Data excerpts
=== Begin Enclosure ===

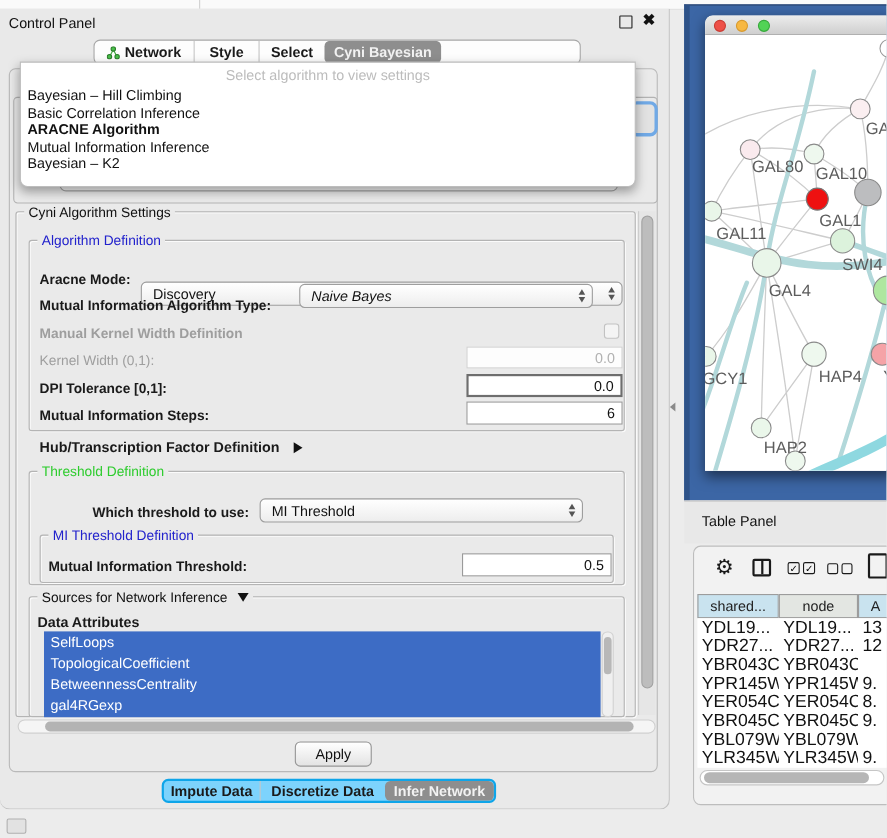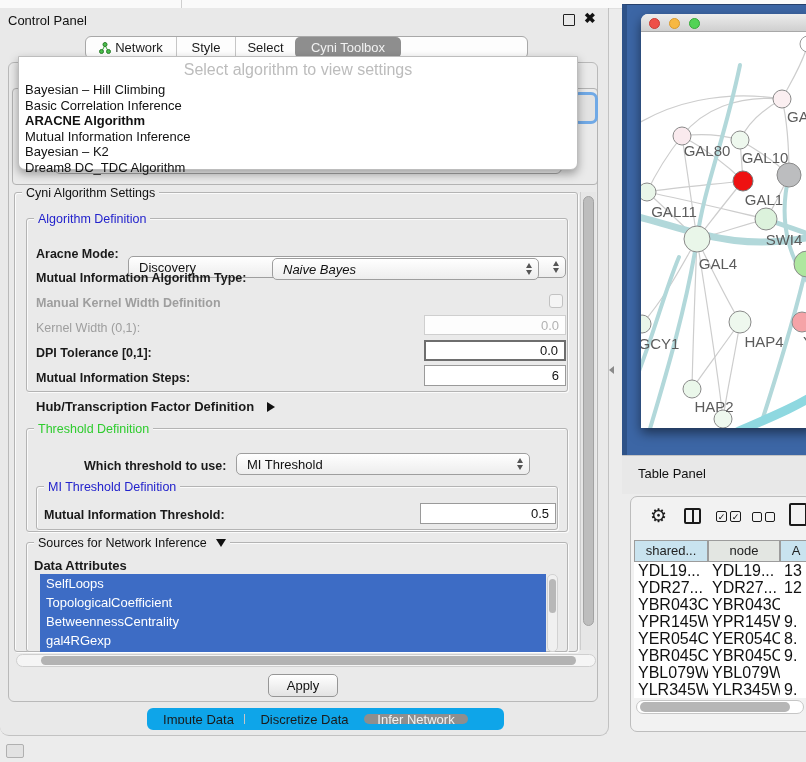"Network" .seg { font-weight: 400 -> 700 }
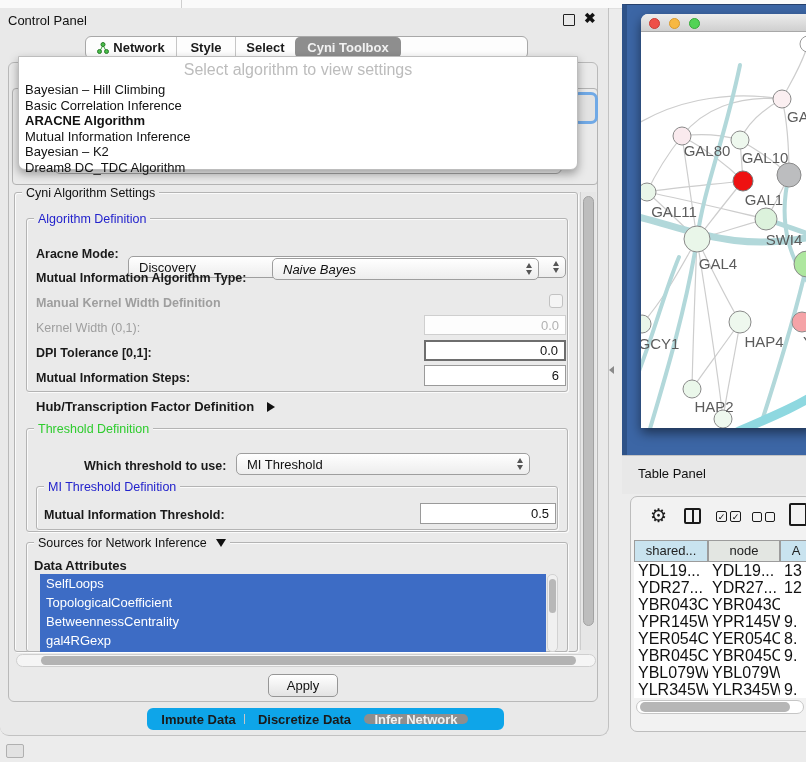"Cyni Toolbox" span { text: Toolbox -> Bayesian }
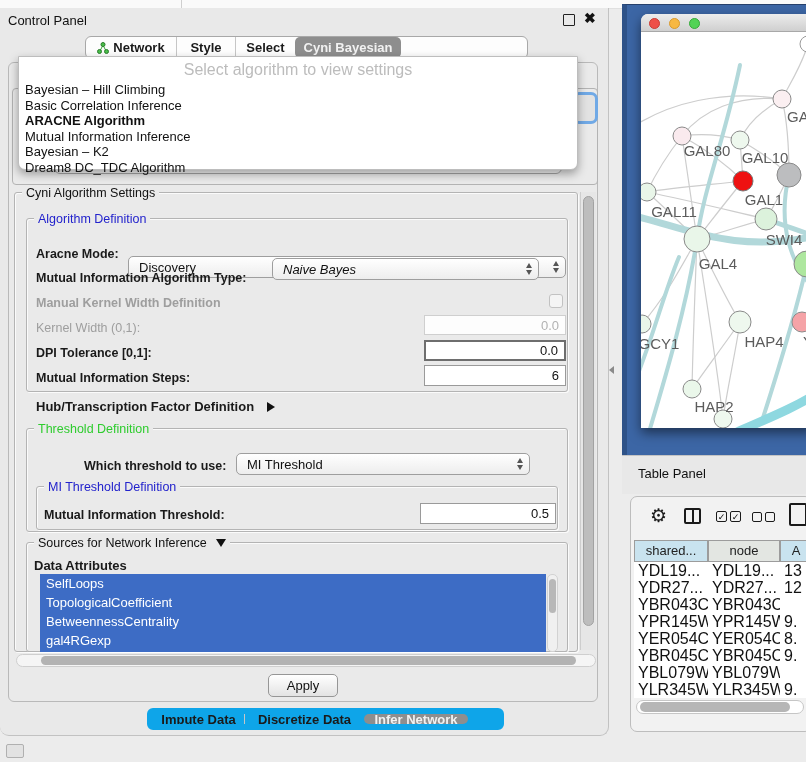"Select algorithm to view settings" div { font-size: 16px -> 13px }
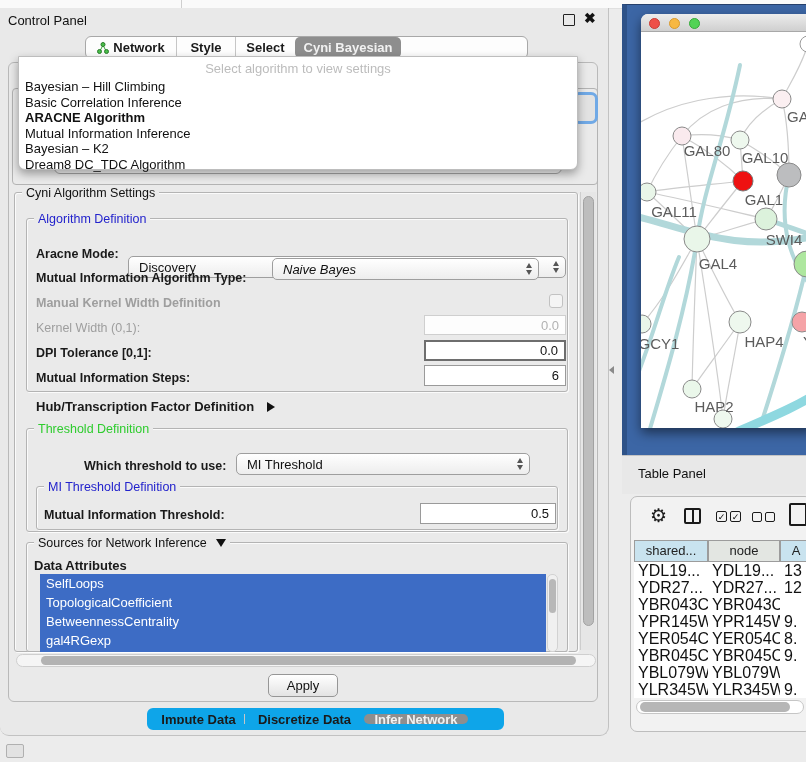"Dream8 DC_TDC Algorithm" div.popup-item { html: <div>Dream8 DC_TDC Algorithm</div> -> none }
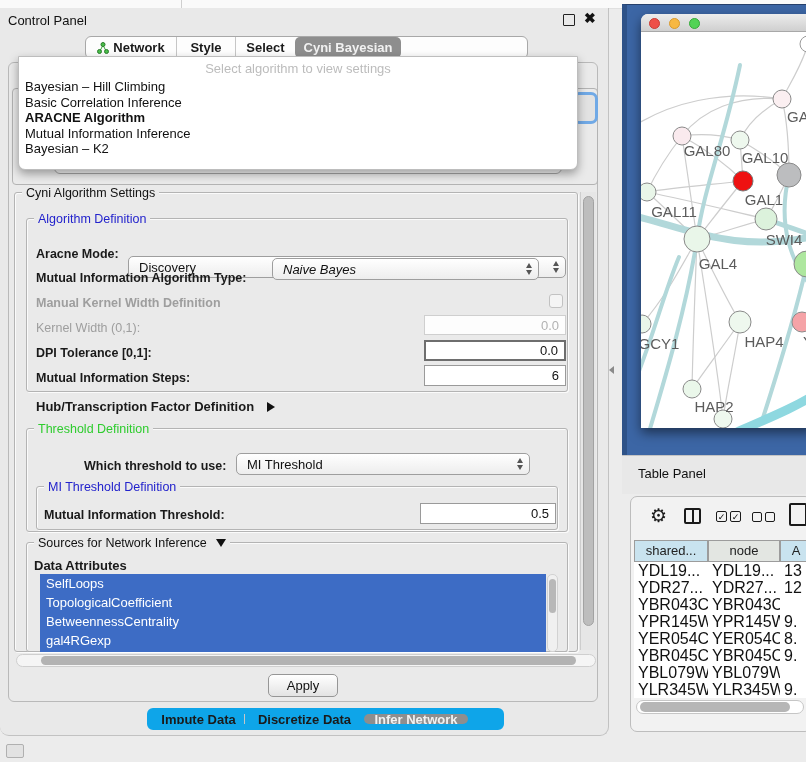"Impute Data" div.abs { background: #0ea5e9 -> #7dd3fc; border: 6px solid #0ea5e9 -> 2px solid #0ea5e9; width: 357px -> 304px }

=== End Enclosure ===

__WORK REQUIRED__
Retype each entry precisely. Skip images entirely.

__RESPONSE BELOW__
"Network" .seg { font-weight: 400 -> 700 }
"Cyni Toolbox" span { text: Toolbox -> Bayesian }
"Select algorithm to view settings" div { font-size: 16px -> 13px }
"Dream8 DC_TDC Algorithm" div.popup-item { html: <div>Dream8 DC_TDC Algorithm</div> -> none }
"Impute Data" div.abs { background: #0ea5e9 -> #7dd3fc; border: 6px solid #0ea5e9 -> 2px solid #0ea5e9; width: 357px -> 304px }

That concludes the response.